Inside Brunelleschi's Dome

Brunelleschi's dome, with its red tiled roof and white contrasting marble ribs, is one of the most distinctive architectures of Florence. Admired and known for its exterior appearance, it is actually an architectural masterpiece that is equally astonishing when viewed from the inside. Brunelleschi had left the interior of the dome white, ready to receive the decoration that would sooner or later be executed, in all likelihood, with mosaic like the one inside the Baptistery.
And yet the Florentines had to wait 1572, more than a century later, to see the starting of the works, perhaps because a mosaic decoration raised doubts about the ability of the structure to support the weight of the tesserae. So the idea of the mosaic was abandoned and it was decided to perform a pictorial decoration instead.
Grand Duke Cosimo I entrusted the work to his trusted court painter, the old Giorgio Vasari who, together with Vincenzo Borghini, designed an iconological program worthy of that titanic commission. The central theme was to be the Last Judgment, echoing that of the Baptistery, but revisited following the dictates of the Council of Trent, where the figure of Christ the Judge is surrounded by a tribunal composed of numerous allegories, as well as an infinity of saints, blessed, damned, angels, demons and prophets, organized according to a sense of reading both vertical and horizontal.
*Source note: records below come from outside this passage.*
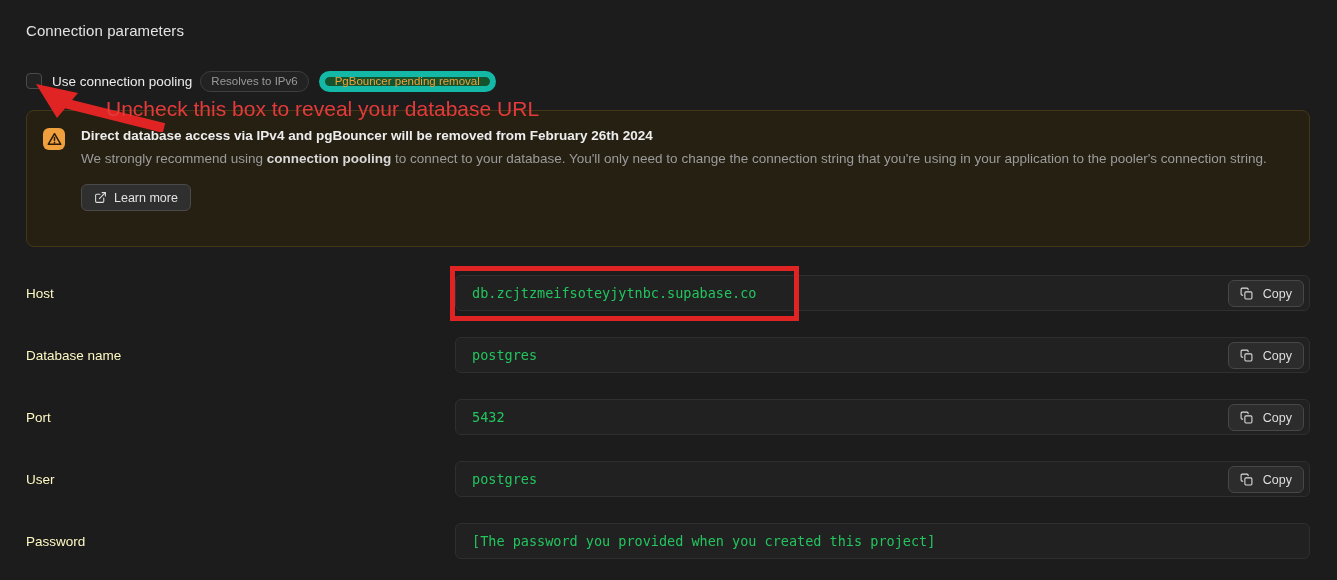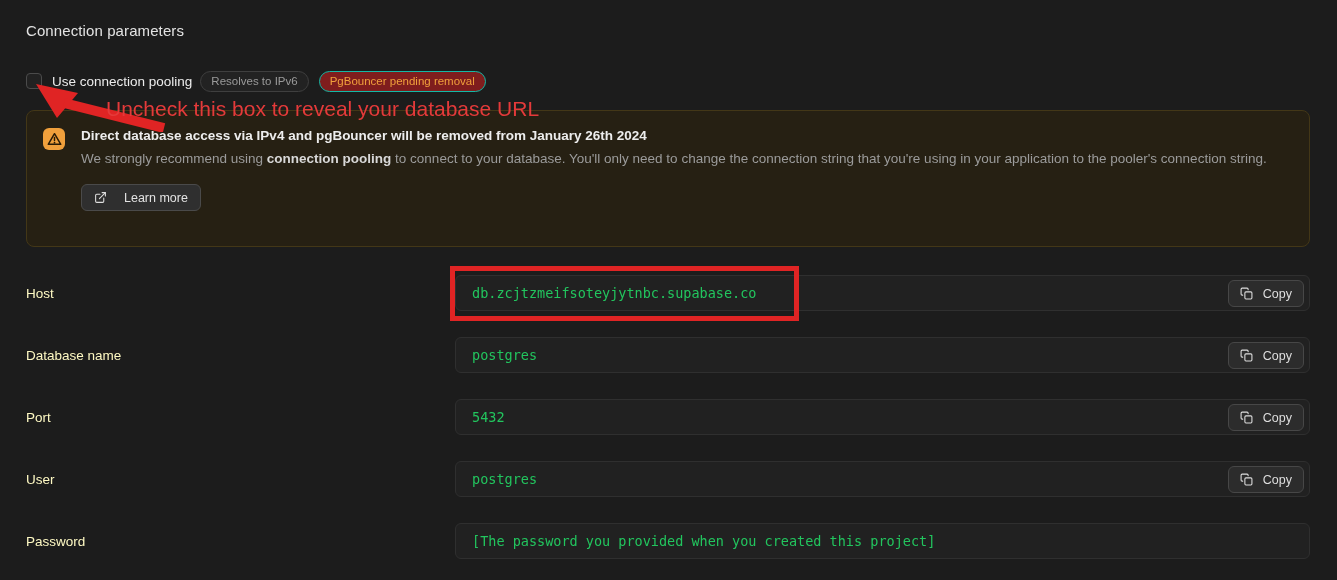--- a/index.html
+++ b/index.html
@@ -27,7 +27,7 @@
     border-radius: 11px; font-size: 11.5px; margin-left: 8px; white-space: nowrap;
   }
   .badge.neutral { color: #9a9a9a; border: 1px solid #3f3f3f; background: #222; }
-  .badge.warning { color: #f0a03c; border: 1px solid #14b8a6; background: #7f1d1d; }
+  .badge.warning { color: #f0a03c; border: 6px solid #14b8a6; background: #14532d; }
   .badge.warning { margin-left: 10px; }
   .badge:first-of-type { margin-left: 16px; }
 

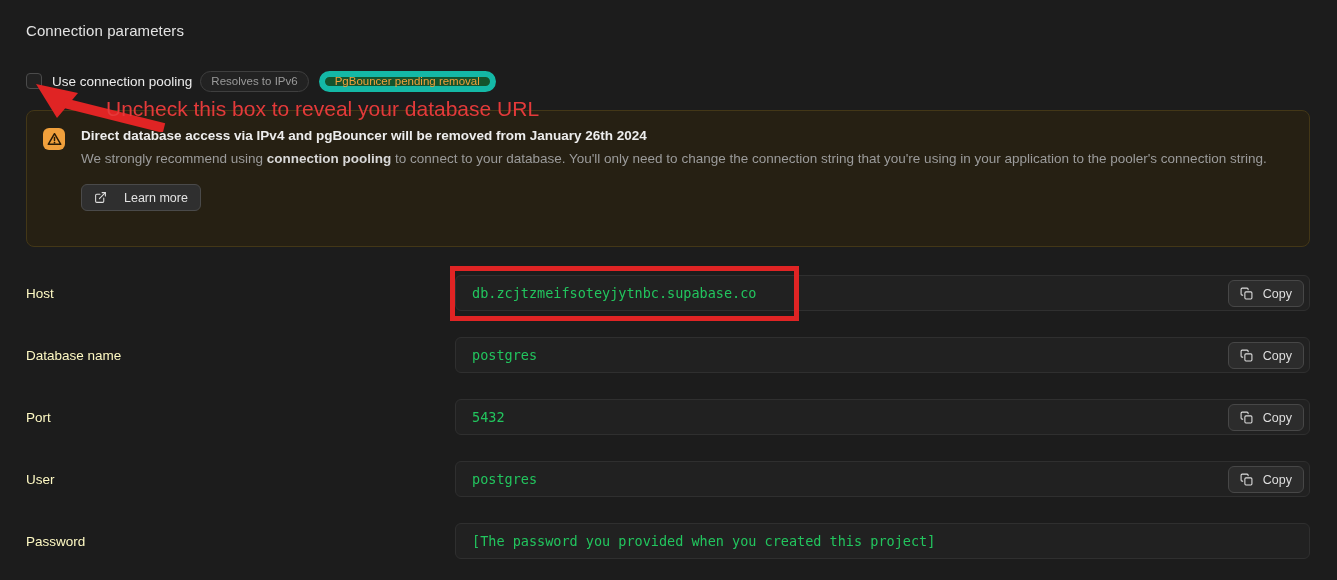--- a/index.html
+++ b/index.html
@@ -119,7 +119,7 @@
       </svg>
     </div>
     <div class="banner-content">
-      <div class="banner-title">Direct database access via IPv4 and pgBouncer will be removed from January 26th 2024</div>
+      <div class="banner-title">Direct database access via IPv4 and pgBouncer will be removed from February 26th 2024</div>
       <div class="banner-body"><span>We strongly recommend using </span><b>connection pooling</b><span> to connect to your database. You'll only need to change the connection string that you're using in your application to the pooler's connection string.</span></div>
       <button class="learn-more-btn">
         <svg class="icon-svg" width="13" height="13" viewBox="0 0 24 24" fill="none" stroke="#dedede" stroke-width="2" stroke-linecap="round" stroke-linejoin="round">

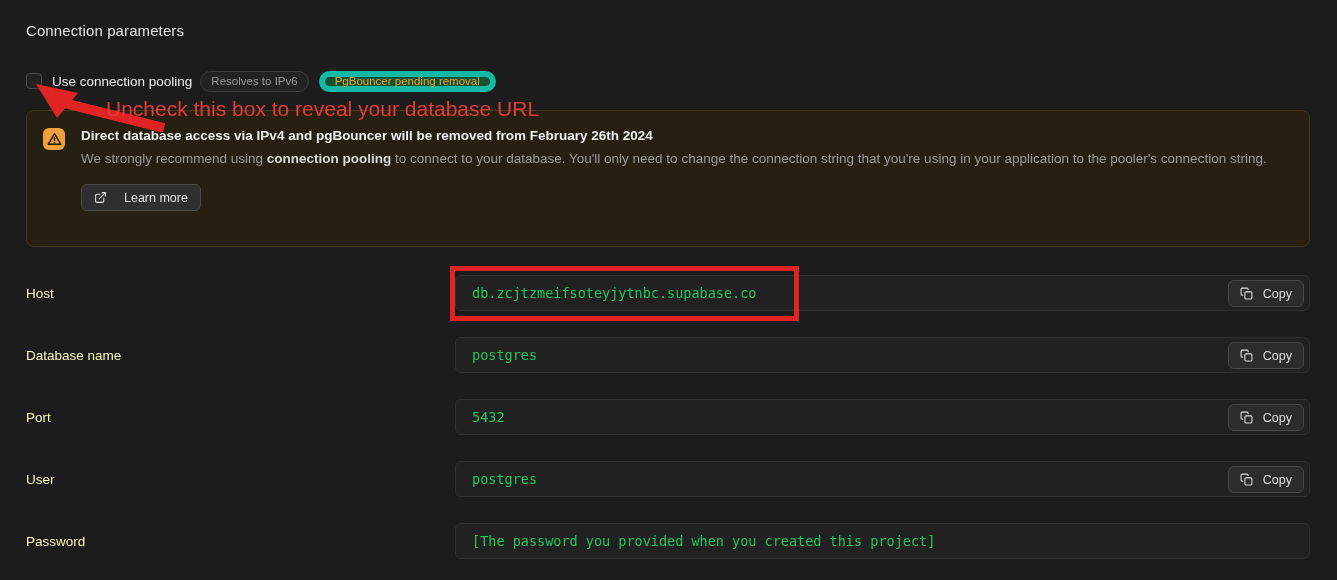--- a/index.html
+++ b/index.html
@@ -57,7 +57,7 @@
   }
   .banner-body b { color: #d8d8d8; font-weight: 600; }
   .learn-more-btn {
-    margin-top: 13px; display: inline-flex; align-items: center; gap: 17px;
+    margin-top: 13px; display: inline-flex; align-items: center; gap: 7px;
     height: 27px; padding: 0 12px; background: #2f2f2f; border: 1px solid #4a4a4a;
     border-radius: 6px; color: #e2e2e2; font-size: 12.5px; font-family: inherit; cursor: pointer; justify-content: center;
   }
It was not an easy task for the old master to climb up to 90 meters in height to paint the Elders of the Apocalypse, which are looking out a tribune at the base of the dome’s lantern. However, he succeeded in completing them before his death in 1574 which was soon followed by that of his client Cosimo I. The ascent to the throne of Francesco I altered the fate of the decoration designed by Vasari, which was entrusted to the Urbinate Federico Zuccari. A very famous artist but a stranger to Florentine culture and taste, his intervention led to a change in style less marked by the influence of Michelangelo and more by a Raphaelesque style of Roman origin. Moreover, to speed up the work, he decided to abandon the fresco technique preferring dry painting with tempera.
In this way he managed to finish the work in just 3 years, an incredible achievement for a commission of that size.
In the pictorial cycle of over 3,600 square meters were represented more than 700 figures including 248 angels, 235 souls, 102 religious figures, 21 personifications, 35 damned, 13 portraits of family, friends and rulers, 14 monsters, 23 cherubs and 12 animals. Among them stands out, a good 8 and a half meters tall, the huge Lucifer. Federico Zuccari was a particular character and certainly a proud artist, so it is not surprising that at the end of the enterprise, proud of his work, he celebrated himself with a medal which is now preserved at the Bargello Museum.
Unfortunately, not everyone thought the same about his work, and the unveiling of the decoration aroused much criticisms among the Florentines, so much so that it was even suggested to whitewash everything.
Luckily for us, it was not decided to intervene in this sense, because this pictorial cycle, the result of years of work by Vasari and Zuccari, is still one of the great Florentine masterpieces.